Il y en a des centaines, de toutes les tailles. Mis en appétit par
l'odeur de cet appât inaccessible, qu'ils sentent à travers les
parois disjointes du navire, ils tournent autour de nous, se
poursuivent et se dévorent entre eux. La moindre chose qui
maintenant tombera à la mer sera leur proie immédiate.

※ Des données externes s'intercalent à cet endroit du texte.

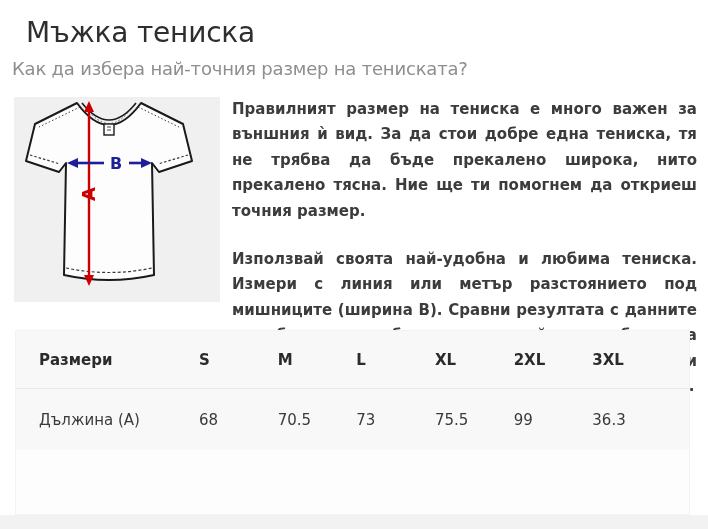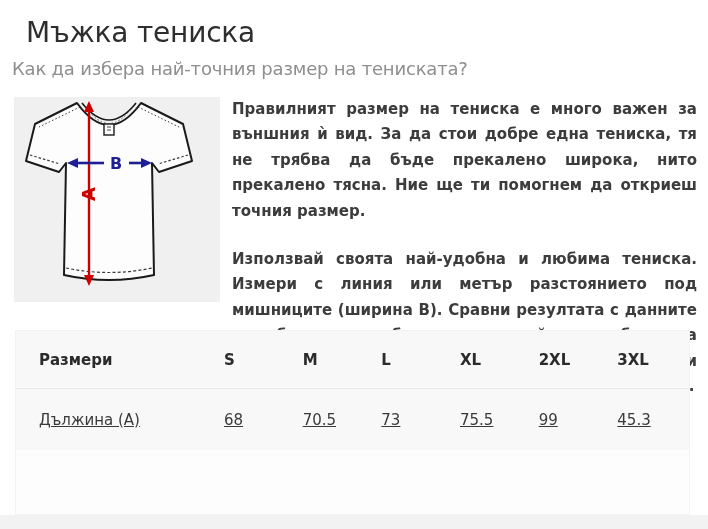"Размери" .t-row { gap: 25px -> none }
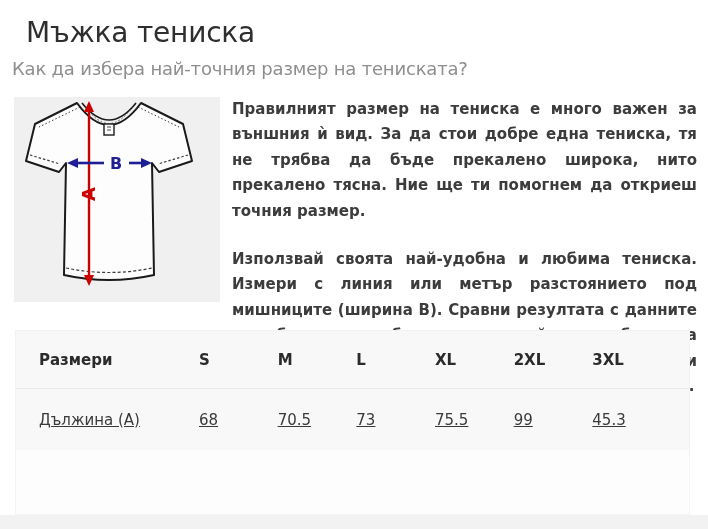"Дължина (A)" .t-body2 { text-decoration: underline -> none }
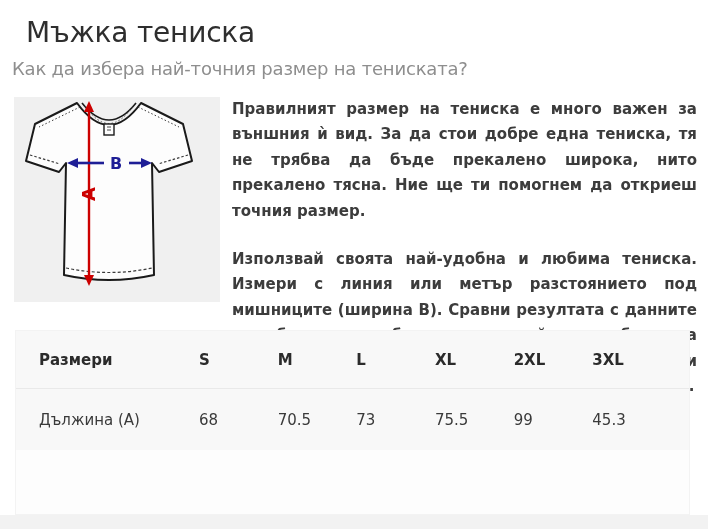"45.3" div.t-cell { text: 45.3 -> 36.3 }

Il ne faut plus songer à se sauver à la nage si
l'épave achève de se briser. Je fais alors rassembler tous les
espars, toutes les pièces de bois que je puis libérer et j'amarre
le tout ensemble sur le pont. Ce radeau improvisé pourra devenir
notre ultime salut contre la horde affamée qui nous guette.
D'ailleurs, ce nouveau danger ne nous apporte aucune frayeur. Au
point où nous en sommes, rien ne peut plus nous émouvoir :
nous restons indifférents...
Cependant, la mer baisse. Je crains de plus en
plus que la coque, moins soutenue par l'eau, ne se brise
entièrement et que tout ne soit emporté par la mer.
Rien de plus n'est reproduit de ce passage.